Ammunition was fed into the gun in 20-round magazines, but for some never-fully determined reason the Flak 30 was prone to ammunition jams, Also, although it was perfectly adequate when first introduced, it was later discovered that its rate of fire was too slow to cope adequately with the increased aircraft speeds that prevailed after 1940. Consequently it was replaced on the production line by the later Flak 38, but those already in service were not replaced until they became worn out or were lost to enemy action. In army light anti – aircraft Abteilungen (battalions) there were usually three 2-cm batteries to one 3.7- cm (1.457-in) battery, but as the war continued there were many variations on this theme. The Flak 30 was used not only by the Germans. Before 1939 some were sold to the Netherlands and even to China. In Germany the Flak 30 was also used by the Luftwaffe for ground defences, and the German navy had many specialized naval mountings. Some saw service for the defence of armoured trains, and the weapon was one of those mounted on several types of halftracks or trucks for the defence of mobile formations and convoys. The Flak 30 was frequently used in the ground target role, and there was even a special armour-piercing round for use against tanks.
2-cm Flak 38
By 1940 it was already appreciated that the low rate of fire of the2-cm(0.787-in) Flak 30 was too low for future target speeds, so it was decided to increase the rate of fire in order to increase the possible numbers of projectiles hitting the target. It was also decided to redesign the gun to get rid of the inherent jamming problem. Rheinmetall-Borsig was not given the contract for this project. It went instead to Mauser, who came up with a new gun that was outwardly similar to the Flak 30 but internally much was changed to provide a cyclic rate of fire of 420 to 480 rounds per minute. The ammunition, feed system and most of the carriage remained much the same as before. So did the complicated sights which were later simplified, as on the Flak 30.

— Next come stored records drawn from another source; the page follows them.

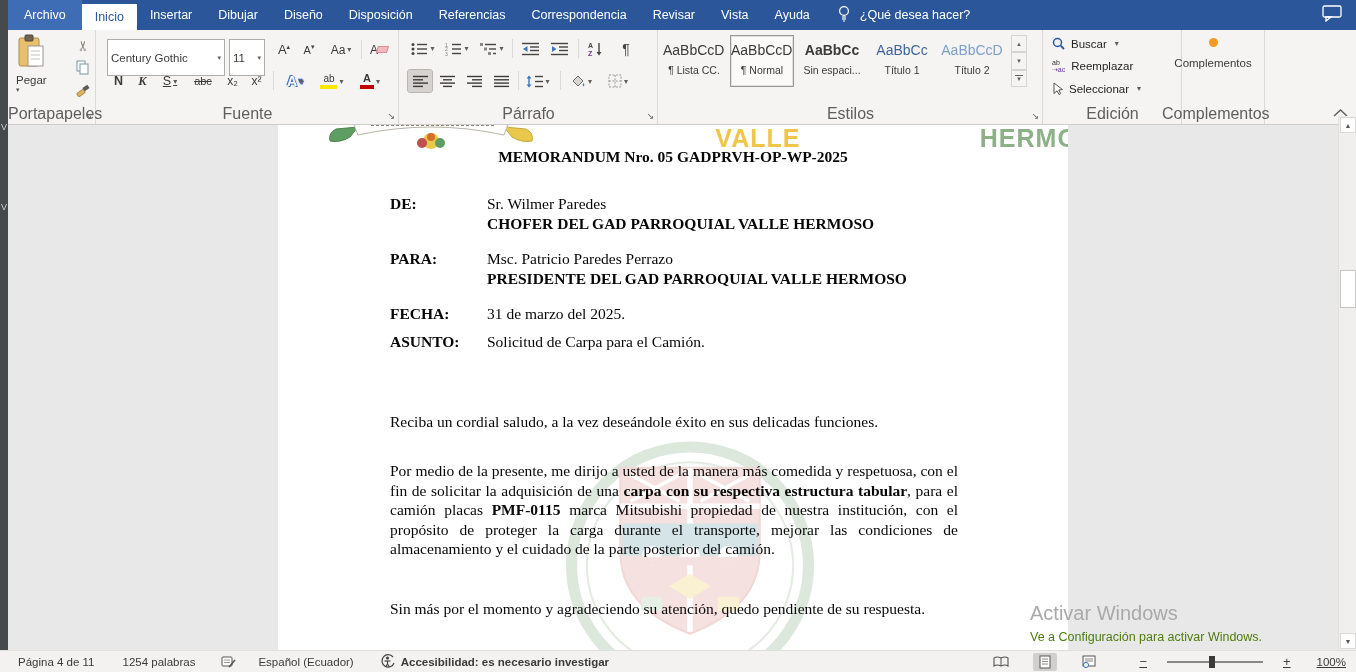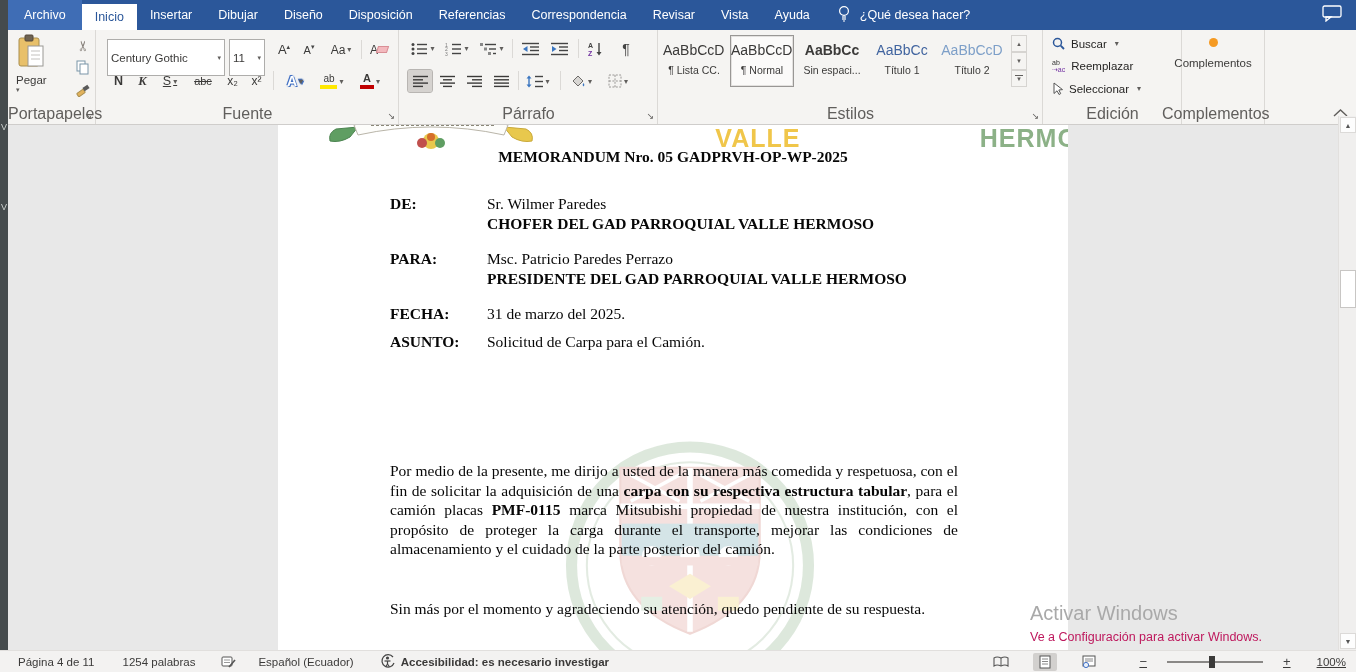--- a/index.html
+++ b/index.html
@@ -547,6 +547,7 @@
       </div>
     </div>
 
+    <div class="para" style="top:287px;">Reciba un cordial saludo, a la vez deseándole éxito en sus delicadas funciones.</div>
     <div class="para just" style="top:336px;"><span>Por medio de la presente, me dirijo a usted de la manera más comedida y respetuosa, con el fin de solicitar la adquisición de una </span><span style="font-weight: bold;">carpa con su respectiva estructura tabular</span><span>, para el camión placas </span><span style="font-weight: bold;">PMF-0115</span><span> marca Mitsubishi propiedad de nuestra institución, con el propósito de proteger la carga durante el transporte, mejorar las condiciones de almacenamiento y el cuidado de la parte posterior del camión.</span></div>
     <div class="para" style="top:474px;">Sin más por el momento y agradeciendo su atención, quedo pendiente de su respuesta.</div>
   </div>

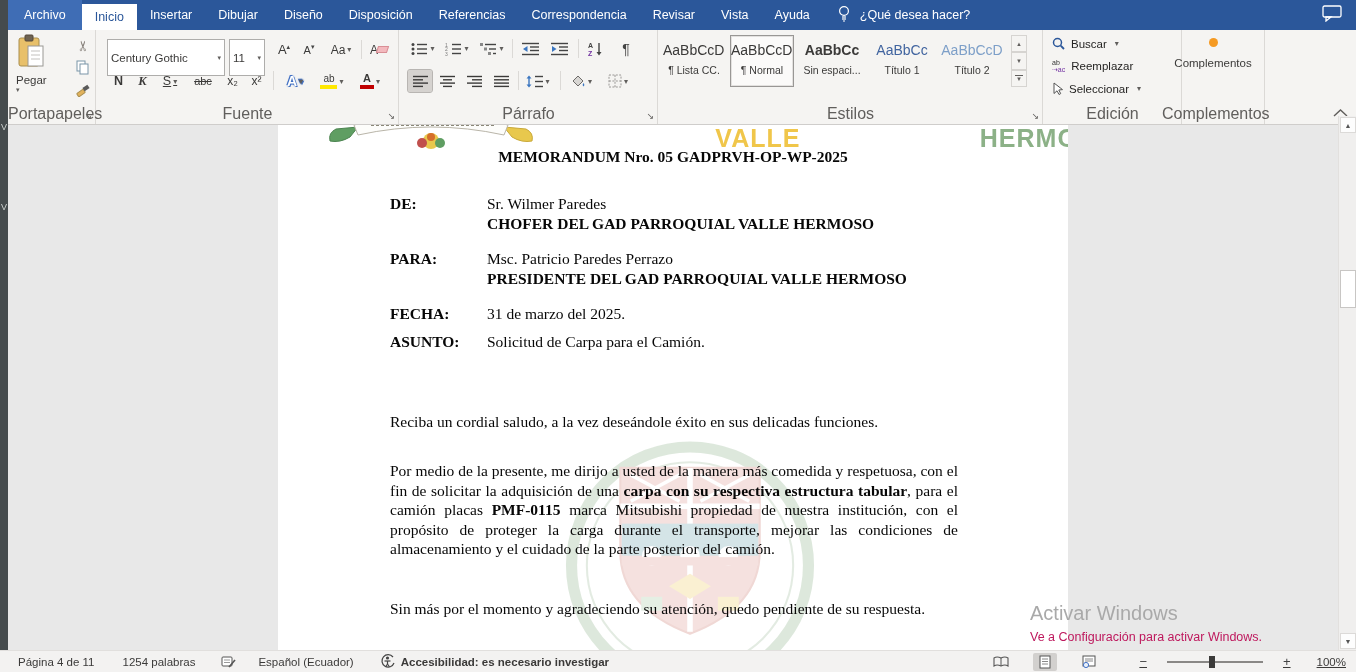--- a/index.html
+++ b/index.html
@@ -101,7 +101,7 @@
   .wm{position:absolute;left:192px;top:315px;opacity:0.38;}
   .act{position:absolute;left:1030px;top:602px;z-index:40;pointer-events:none;}
   .act .a1{font-size:20px;color:#a9a9a9;}
-  .act .a2{font-size:12.5px;color:#be185d;margin-top:5px;}
+  .act .a2{font-size:12.5px;color:#4d7c0f;margin-top:5px;}
 
   
   .scrollbar{position:absolute;right:0;top:116px;width:18px;height:534px;background:#f0efee;border-left:1px solid #e2e0de;z-index:55;}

The 2-cm Flak 38, as the Mauser, design was known, entered service in late 1940 and eventually replaced the Flak 30 on the production lines. It served alongside the Flak 30 and was also used by the Luftwaffe and the German navy. There was even a special version for use by the German army’s mountain units that could be broken down into pack loads. This used the same gun as the Flak 38, but the carriage was much smaller and lighter: it was known as the 2-cm Gebirgsflak 38 and was intended to be a dual-purpose weapon for use against ground targets as well as against aircraft. By 1940 it was appreciated that aircraft targets were not only getting faster but also heavier and better protected against ground and air fire. Undertaken with typical German thoroughness, operational analysis revealed that although the high rate of fire of the Flak 38 was more likely to ensure a target hit, the low explosive payload of the projectile was unlikely to inflict enough damage to ensure a ‘kill’.